Exploring Identities and Preferences for Intervention Among LGBTQ+ Young Adult Smokers Through Online Focus Groups

Danielle E. Ramo, Meredith Meacham, Johannes Thrul, Alina Belohlavek, Urmimala Sarkar, Gary Humfleet

Research output: Contribution to journalArticle

Abstract

Purpose: LGBTQ+ young adults are disproportionately affected by tobacco use and associated health conditions. A culturally tailored intervention may improve smoking cessation with this priority population. We conducted focus groups to inform development of a social media intervention to help LGBTQ+ young adults quit smoking. Methods: We conducted two focus groups with LGBTQ+ young adults (N = 27) throughout the United States in a Facebook secret group online setting. An online survey characterized tobacco and other substance use.
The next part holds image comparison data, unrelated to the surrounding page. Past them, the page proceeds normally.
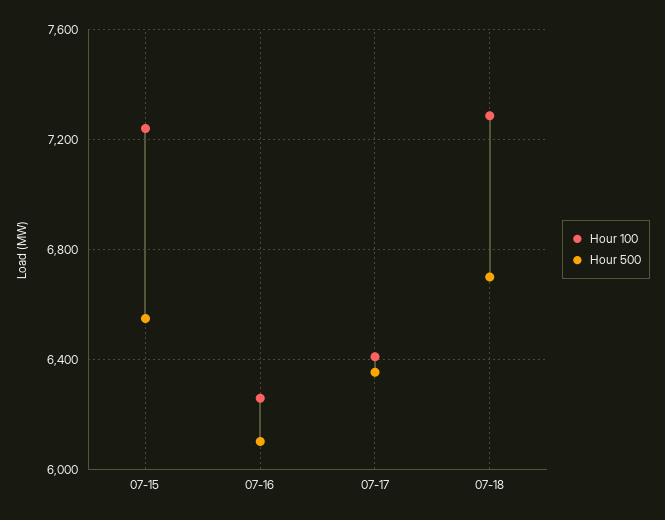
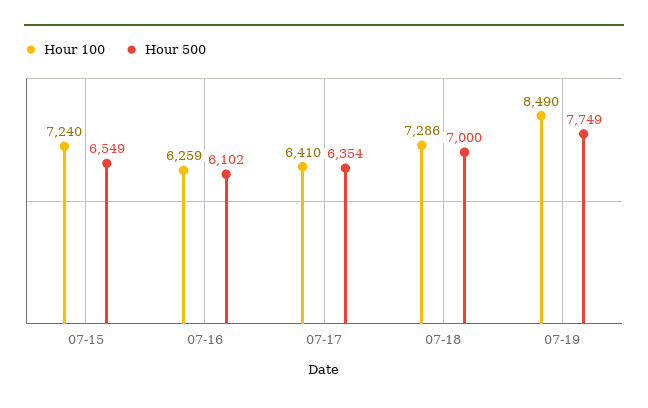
Hour 500, 07-18: 6700 -> 7000
Hour 100, 07-19: none -> 8490
Hour 500, 07-19: none -> 7749

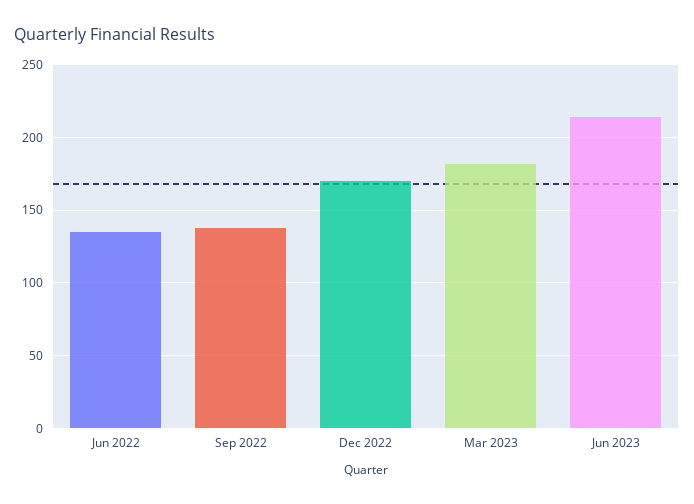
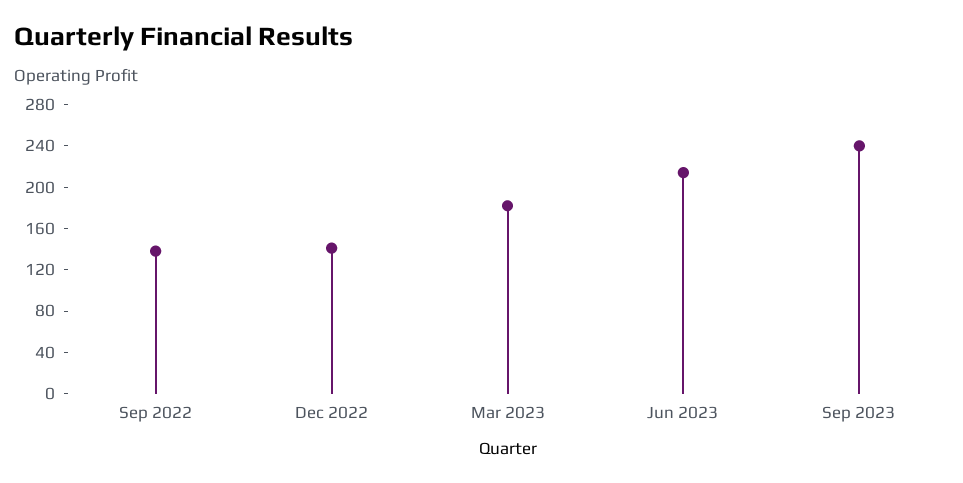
Jun 2022: 135 -> none
Dec 2022: 170 -> 140
Sep 2023: none -> 240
Questions posed to focus group participants addressed patterns and contexts of smoking, LGBTQ+ identity, and barriers and facilitators to participating in a culturally tailored smoking cessation intervention on social media. Focus group transcripts were coded and analyzed using directed content analysis. Results: Overall, young adults had mixed feelings about linking the identities of LGBTQ+ and smoking, and reflected differences in online and “real life” identities. Participants were generally receptive to a social media smoking cessation intervention with concerns about privacy in sharing their smoking status and LGBTQ+ identities with their online social networks. Gender nonconforming individuals had some unique concerns about Facebook policies. Conclusions: This study highlights important considerations in tailoring a social media intervention for LGBTQ+ young adults. We identified experiences of LGBTQ+ young adults that would support tailoring to a diverse community, and suggestions for how to make smoking cessation programs more appealing to this priority population.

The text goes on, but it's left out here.